Vitamin C, also known as ascorbic acid, is a water-soluble vitamin. To remain healthy, your body needs it in an optimal amount. Generally, you can get enough of it through fruits and vegetables. But if you fail to meet the recommended daily amount, you must take a vitamin C supplement. It is because its deficiency can hastily affect your body. Vitamin C deficiency causes a disease called scurvy- a condition in which your gums start to bleed with bruising and rashes over the body.
Daily recommended intake of vitamin C
The daily recommended intake of vitamin C for females is 75mg, whereas for males it is 90mg.
Kids who are aged between 1 to 3 years need 15mg of vitamin C per day. Kids aged between 4 to 8 need 25mg of vitamin C daily.
Adolescents having the ages of 9 to 13 years must get 45mg of ascorbic acid in a day.
Teenagers aged between 14 to 18 years need 65 to 75mg of vitamin C per day.
Pregnant women must consume 85mg of ascorbic acid daily. Breastfeeding women should get 120mg of vitamin C per day.
Types of vitamin C supplements
Generally, there are three types of most commonly used vitamin C supplements. They can be enlisted as
- Ascorbic acid
- Sodium ascorbate
- Calcium ascorbate
Ascorbic acid
Ascorbic acid, also known as L-ascorbate or L-ascorbic, is the purest form of vitamin C. It is readily absorbed in the bloodstream.
Sodium ascorbate
Sodium ascorbate is a sodium salt conjugated with ascorbic acid. It is given to patients who cannot tolerate ascorbic acid due to its acidity.
Calcium ascorbate
Instead of sodium, this form of vitamin C is conjugated with calcium. Calcium ascorbate is light on the stomach and is tolerated well.
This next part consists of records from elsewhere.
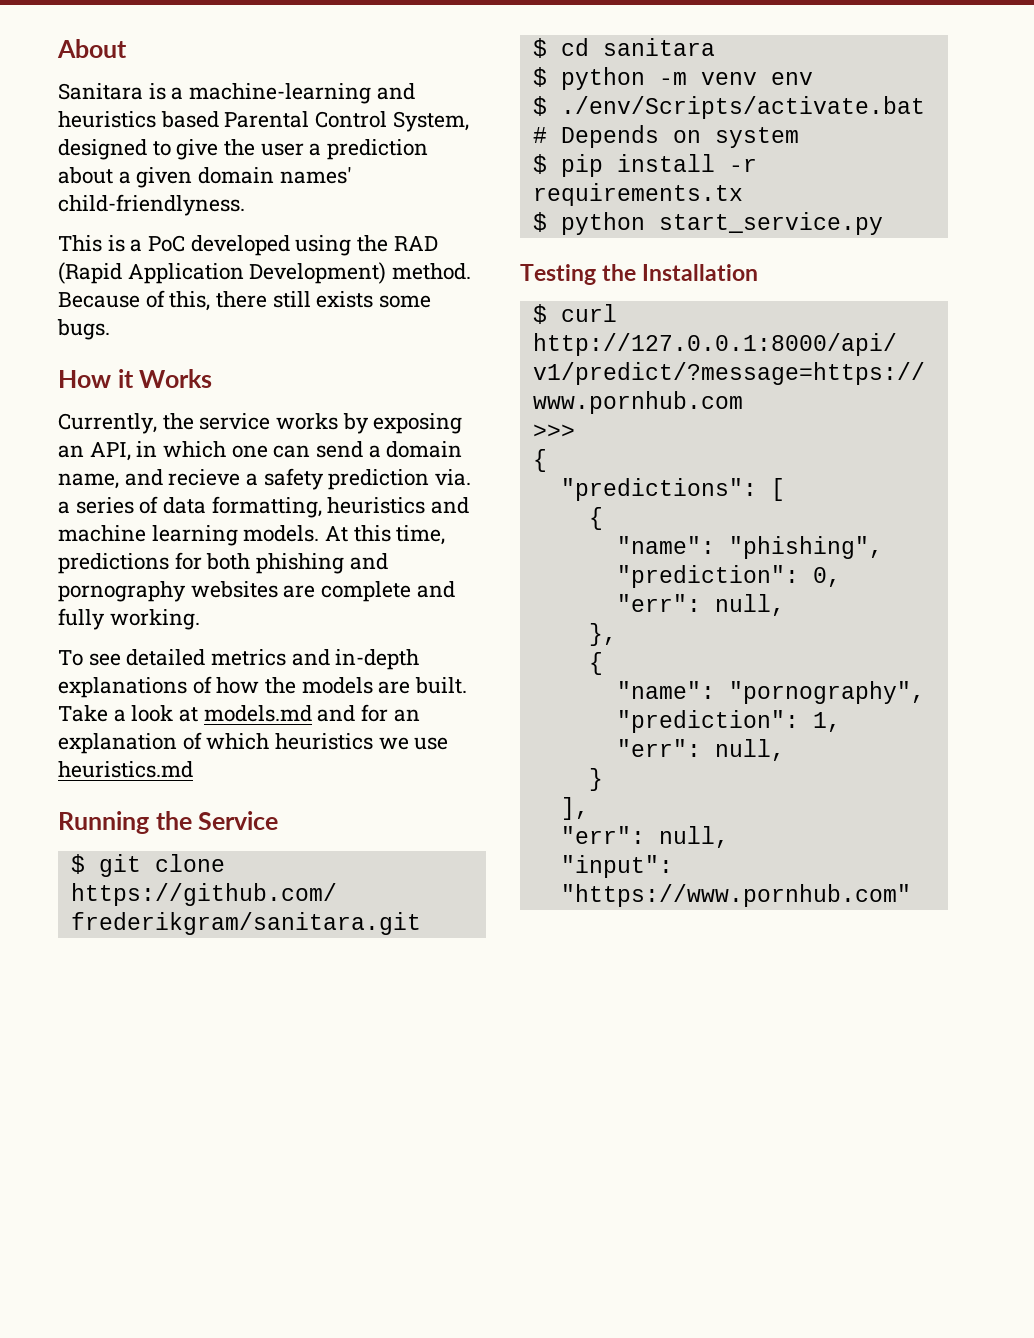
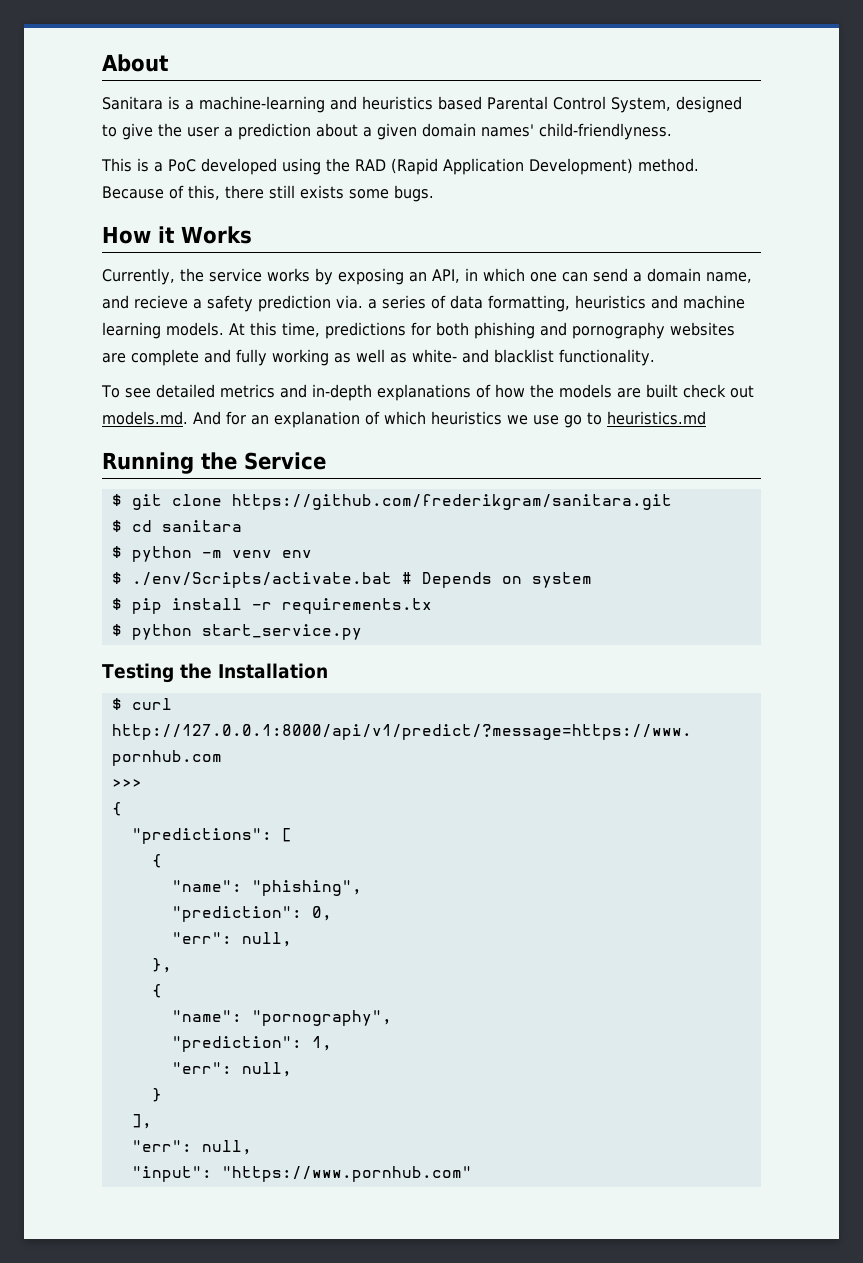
[109,609,200,630] working. -> [272,349,655,366] working as well as white- and blacklist functionality.
[415,677,468,694] [58,705,356,722] built. Take a look at models.md and -> [645,384,754,398] [102,411,221,425] built check out models.md. And
(449, 743) none -> [564,412,602,428] go to

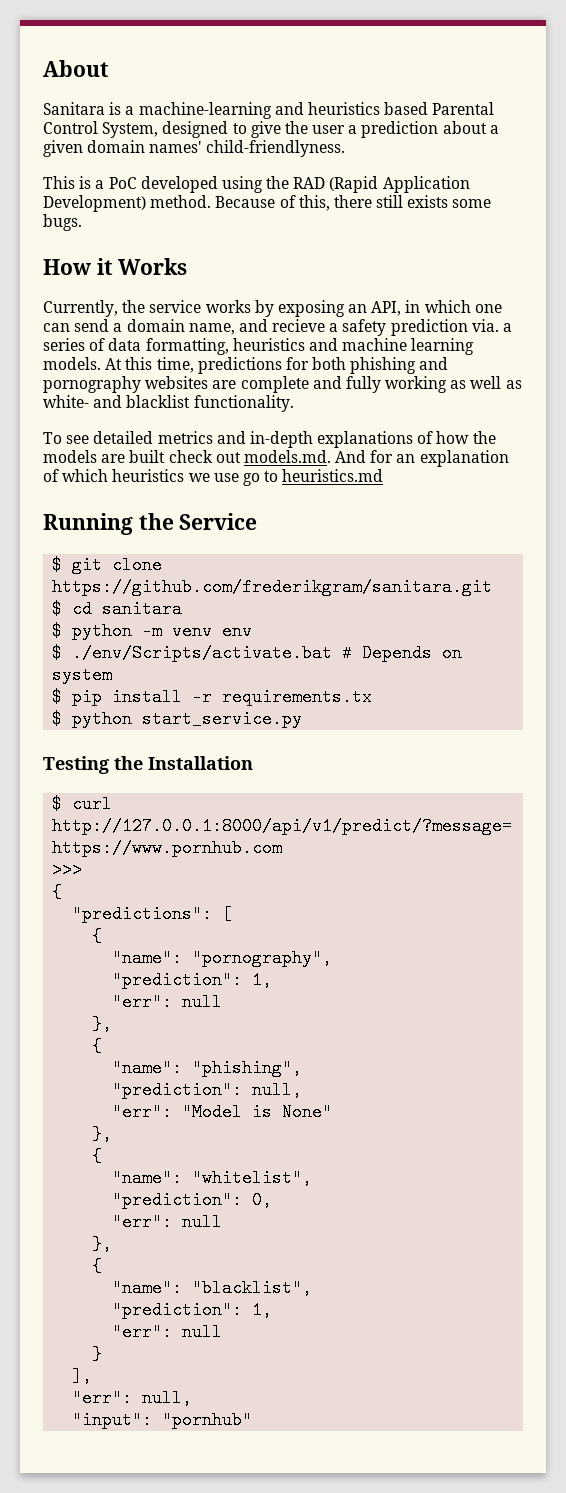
[251,880,362,896] [171,906,332,922] [171,932,292,947] [151,958,172,973] [151,984,162,998] [171,1010,392,1026] [171,1036,332,1052] [171,1062,292,1077] "phishing", // "prediction": 0, // "err": null, // }, // { // "name": "pornography", // "prediction": 1, // "err": null, -> [192,949,333,967] [112,971,273,989] [112,993,223,1011] [92,1015,113,1033] [92,1037,103,1055] [112,1059,303,1077] [112,1081,303,1099] [112,1103,333,1121] [92,1125,113,1143] [92,1147,103,1165] [112,1169,313,1187] [112,1191,273,1209] [112,1213,223,1231] [92,1235,113,1253] [92,1257,103,1275] [112,1279,313,1297] [112,1301,273,1319] [112,1323,223,1341] "pornography", // "prediction": 1, // "err": null // }, // { // "name": "phishing", // "prediction": null, // "err": "Model is None" // }, // { // "name": "whitelist", // "prediction": 0, // "err": null // }, // { // "name": "blacklist", // "prediction": 1, // "err": null
[221,1166,472,1182] "https://www.pornhub.com" -> [162,1411,253,1429] "pornhub"

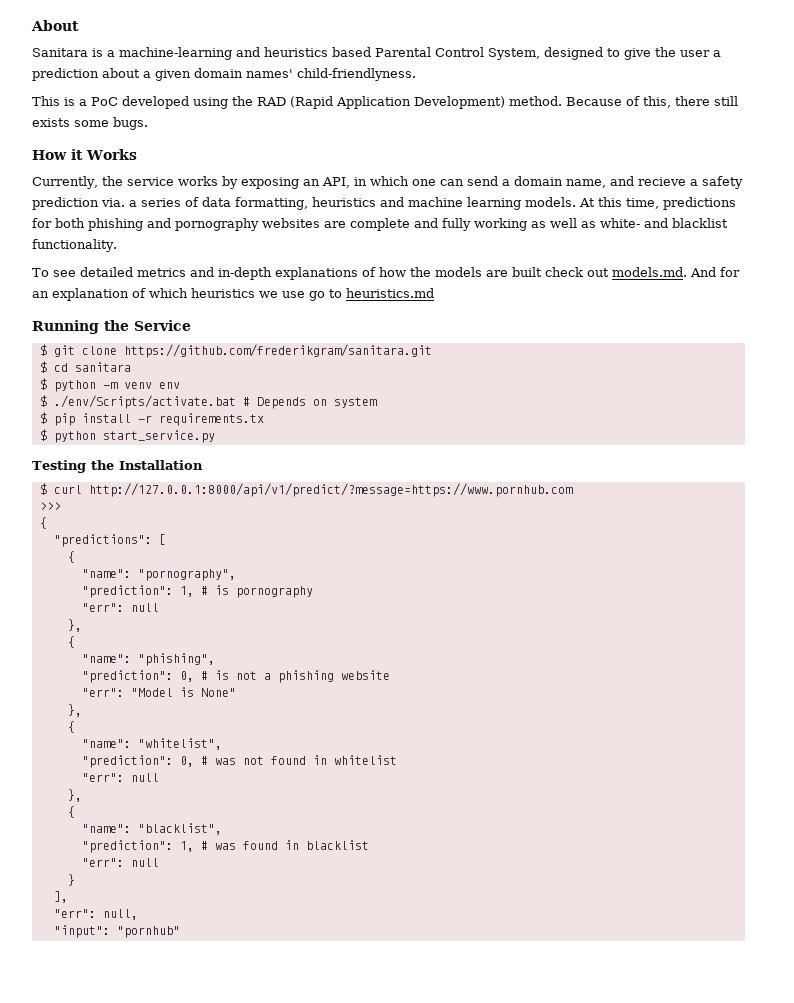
(273, 980) none -> [200,585,313,598] # is pornography
[252,1081,303,1099] null, -> [179,670,390,683] 0, # is not a phishing website
(273, 1200) none -> [200,755,397,765] # was not found in whitelist
(273, 1310) none -> [200,840,369,850] # was found in blacklist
Signs to take vitamin C supplements
Vitamin C deficiency may show many signs and symptoms. Therefore, if you have any of it, you must take a vitamin C supplement soon to get rid of its deficiency.
- Dry wrinkled skin
- Impaired wound healing
- Recurrent infections
- Slow recovery from infections
- Bruising of skin
- Bleeding from gums
- Confusion
- Lethargy
- Iron deficiency anemia
- Fatigue
- Nose bleeds
- Pain in the legs
- Pain in muscles
- Loss of teeth
- Myalgia
- Shortness of breath
- Corkscrew hairs
- Mood changes
- Depression
If vitamin C deficiency becomes severe, the patient may represent as follows.
- Generalized edema
- Hemolysis- the destruction of red blood cells
- Internal bleeding (sudden and spontaneous)
- Fever
- Loss of hair
- Convulsions
- Neuropathy
In pregnant women, vitamin C deficiency can lead to problems in fetal mental development.
Taking too much vitamin C
To keep yourself healthy and active, you must take vitamin C. Also you must incorporate it in your daily routine to protect yourself from infections. But you must consume every nutrient in an adequate quantity. Consuming the right amount of vitamin C has amazing benefits for your body. But if you take too much of it, it may result in adverse effects like gastrointestinal cramps, nausea, vomiting, and diarrhea. Also, consuming too much vitamin C can result in too much absorption of iron, which can, in turn, cause hemochromatosis, a condition in which iron deposits around the organs. It is a medical emergency.
Best time to take vitamin C supplement
The best time to take a vitamin C supplement is on an empty stomach. You may take it in the morning or two hours before having the meal. At this time, its absorption is maximum. Therefore, it shows maximum benefits. However, if you feel symptoms like acidity, stomach ache, nausea, or bloating due to taking it on an empty stomach, you can change the time. You can take it after a meal in that case. Moreover, consult with your health care provider to know the right time to take it.
Conclusion
Everyone should consume vitamin C to remain healthy and active. Since it is a water-soluble vitamin, your body can not store it. Even if you take it daily, your body keeps the required amount and flushes out the rest. Therefore to prevent its deficiency, you need to take it daily. You can get enough vitamin C from natural sources like oranges, kiwis, strawberries, lemons, spinach, broccoli, kale, and bell peppers. To know the right dose of vitamin C according to your condition and needs, you must consult with a healthcare provider.